Dodson flag
- The Dodson flag; note its elongated proportions.
- Proportion: unknown (Possibly 1:3)
- Adopted: 1835
- Design: A tricolor (in order) of blue, white, and red, of the French flag with elongated proportions. One five-pointed, white star ("Texas Lone Star") in the center of the blue field of the flag.
- Designed by: Sarah (Rudolph Bradley) Dodson

= Dodson tri-color flag =

Former flag of the Texas Revolution

An improper variation of the Dodson flag from an account by Mr. Dodson, deriving from a publication by Mrs. Adele Briscoe Looscan in 1896; note swapped tricolor bands.

The Dodson tri-color (tricolor, tricolour, or tricolore) flag, more commonly the Dodson flag, or Dodson's flag, is a flag originally created by Mrs. Sarah Dodson for Captain Andrew Robinson's Harrisburg Company (of Texas Volunteers) in the Texas Revolution, where her husband, Archelaus Dodson, was enlisted. Constructed in 1835, the Dodson flag served as a symbol of the company in the midst of the revolution, having been flown on their march from the former, Harrisburg, Texas, to Gonzales, and later, possibly with a different company, over Cibolo Creek. Assuming command soon after, Stephen F. Austin repurposed the flag, later flying in San Antonio for the December portion of the Siege of San Antonio de Béxar (Siege of San Antonio). In 1836, the Dodson flag, among two others, flew over the Alamo Mission for the Battle of the Alamo. Furthermore, in 1836, Dodson's flag was allegedly commissioned over the meeting hall at Washington-on-the-Brazos, where the Convention of 1836 met, later leading to the creation of the Texas Declaration of Independence. If this theory is true, it may have been the flag proposed by politician, Lorenzo de Zavala, for the Texas national flag.

Another variation of the Dodson flag (with improper proportions); described by Charles E. Gilbert in A Concise History of Early Texas: As told by its 30 historic flags.

Following Mrs. Dodson's death in 1848 as a result of pneumonia, the flag became a key symbol of the Texas Revolution. Her grave, left unmarked, gave way to a cemetery until 1935 when it was eventually commemorated with a pink tombstone (made of granite) by her descendants in response to a centennial via the Bedias, Texas community.
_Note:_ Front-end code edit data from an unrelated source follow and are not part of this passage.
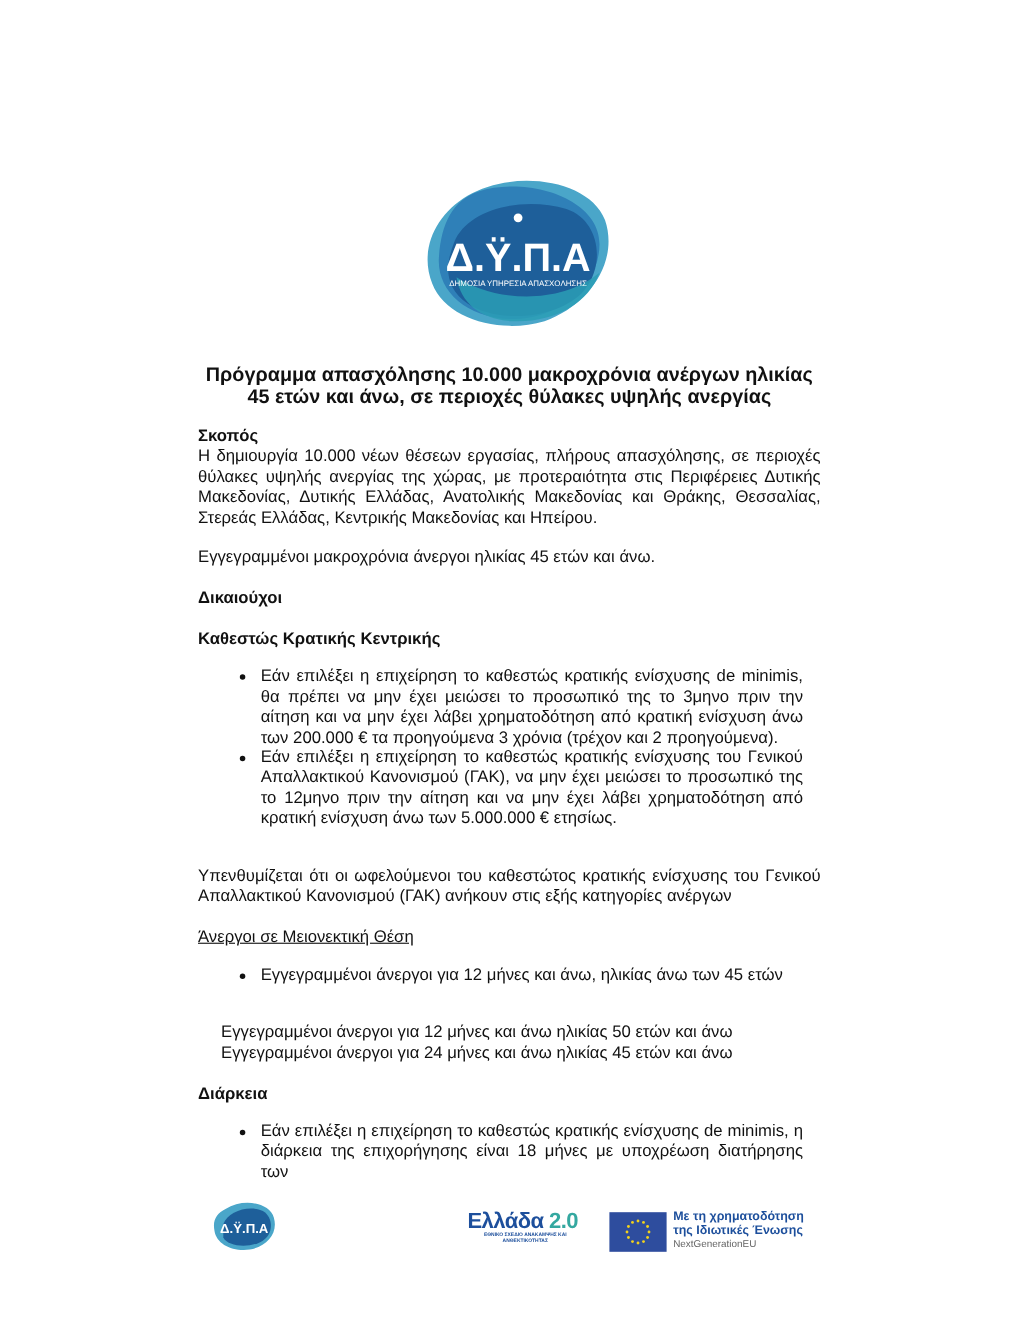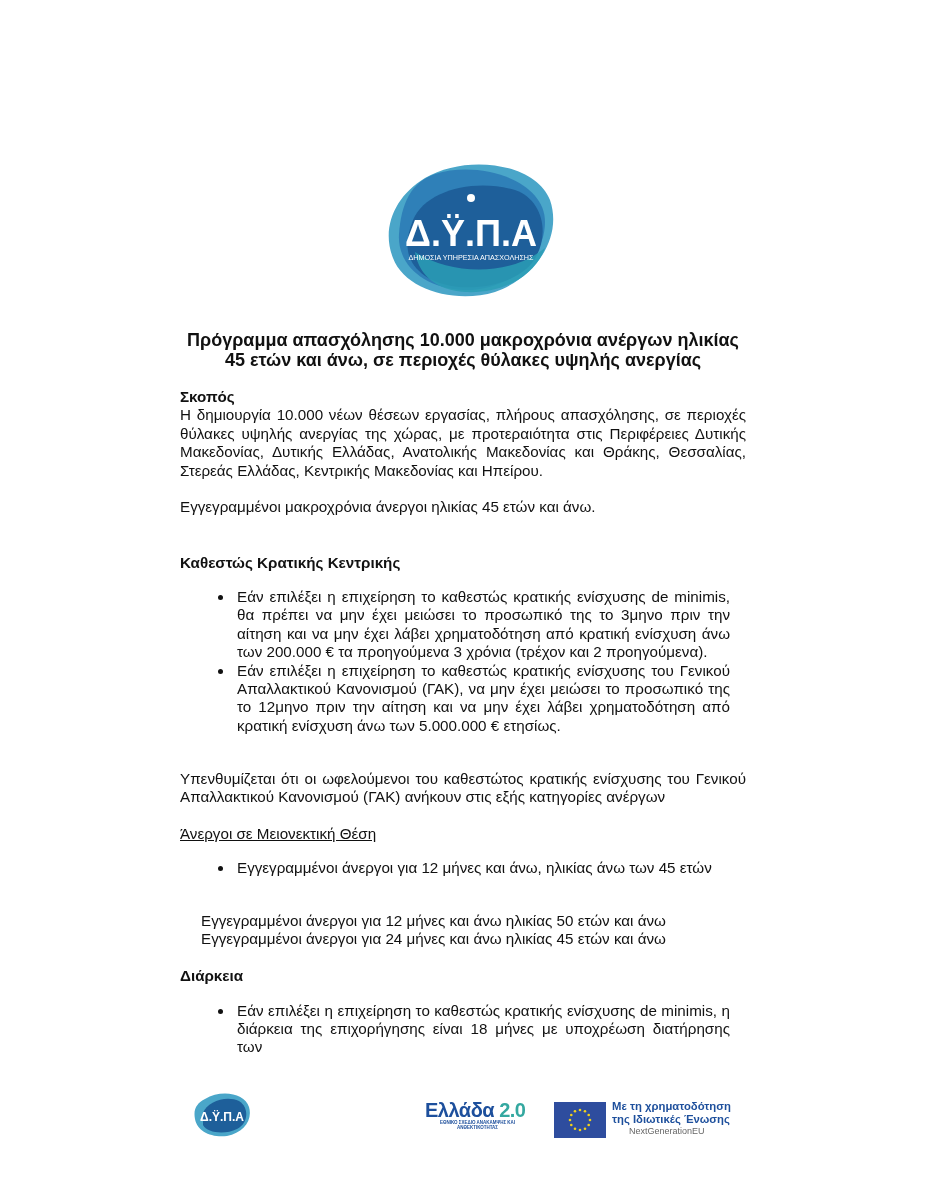--- a/index.html
+++ b/index.html
@@ -57,6 +57,7 @@
   <p class="para">Εγγεγραμμένοι μακροχρόνια άνεργοι ηλικίας 45 ετών και άνω.</p>
   <div class="gap"></div>
 
+  <p class="sec-head">Δικαιούχοι</p>
   <div class="gap"></div>
 
   <p class="sec-head">Καθεστώς Κρατικής Κεντρικής</p>

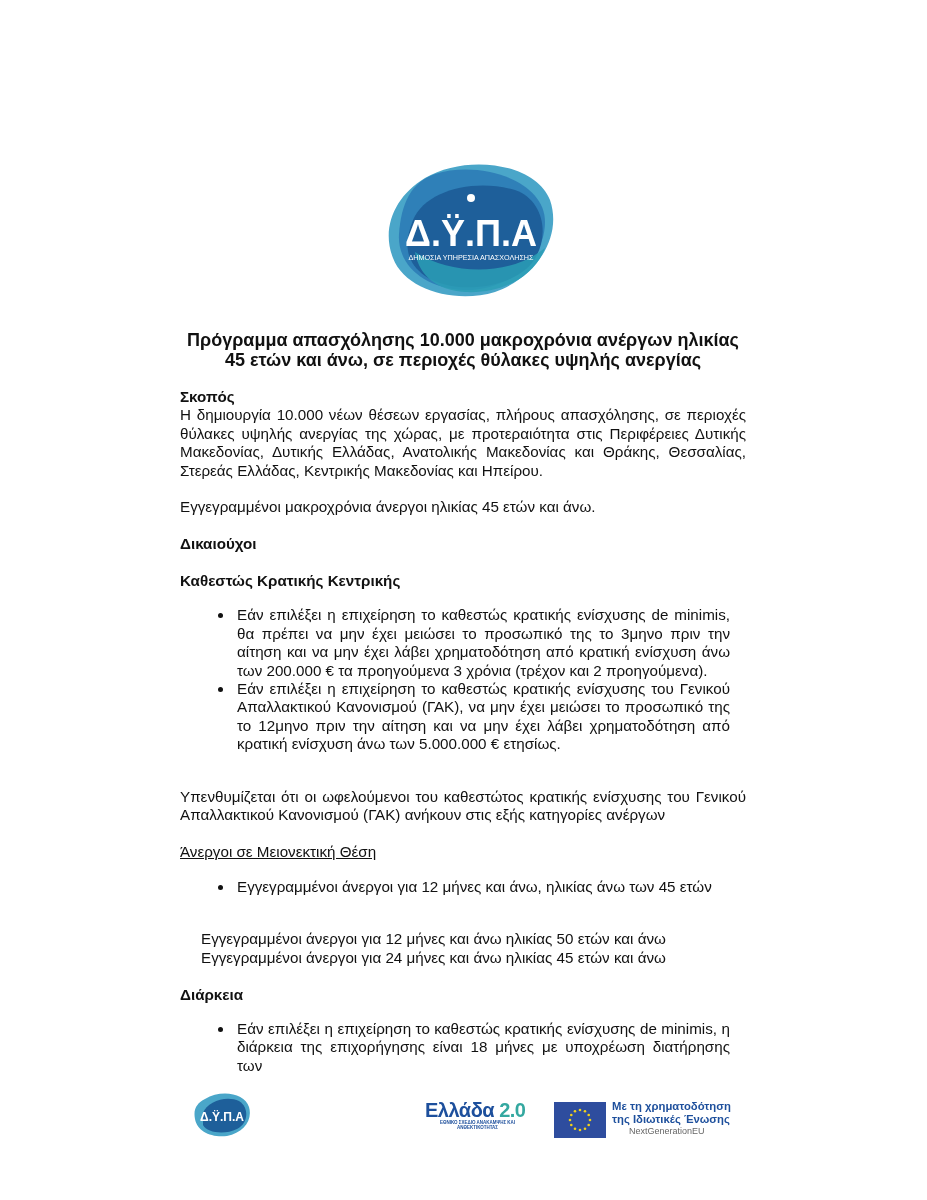--- a/index.html
+++ b/index.html
@@ -30,7 +30,7 @@
   .f-eu-flag { position: absolute; left: 554px; top: 14px; width: 52px; height: 36px; background: #2e4d9e; }
   .f-eu-text { position: absolute; left: 612px; top: 12px; width: 140px; }
   .eu-line { font-weight: bold; font-size: 11.3px; line-height: 12.5px; color: #1d4f9c; }
-  .eu-ngeu { font-size: 9px; line-height: 11px; color: #666; margin-top: 1px; margin-left: 17px; }
+  .eu-ngeu { font-size: 9px; line-height: 11px; color: #666; margin-top: 1px; }
 </style>
 </head>
 <body>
The Dodson tri-color flag may have also flown at the Battle of Concepción: the opening engagement of the Siege (and Battle) of San Antonio de Béxar in modern-day San Antonio, Texas.

== Design specifications ==
The Dodson flag consists of a blue, white and red tricolor, ensigned with a five-pointed white star ("Texas Lone Star") in the center of the blue field. The flag, resembling the flag of France but with longer proportions not specified, was frowned upon by Stephen F. Austin in response to its obvious symbolism. The original flag was made of calico.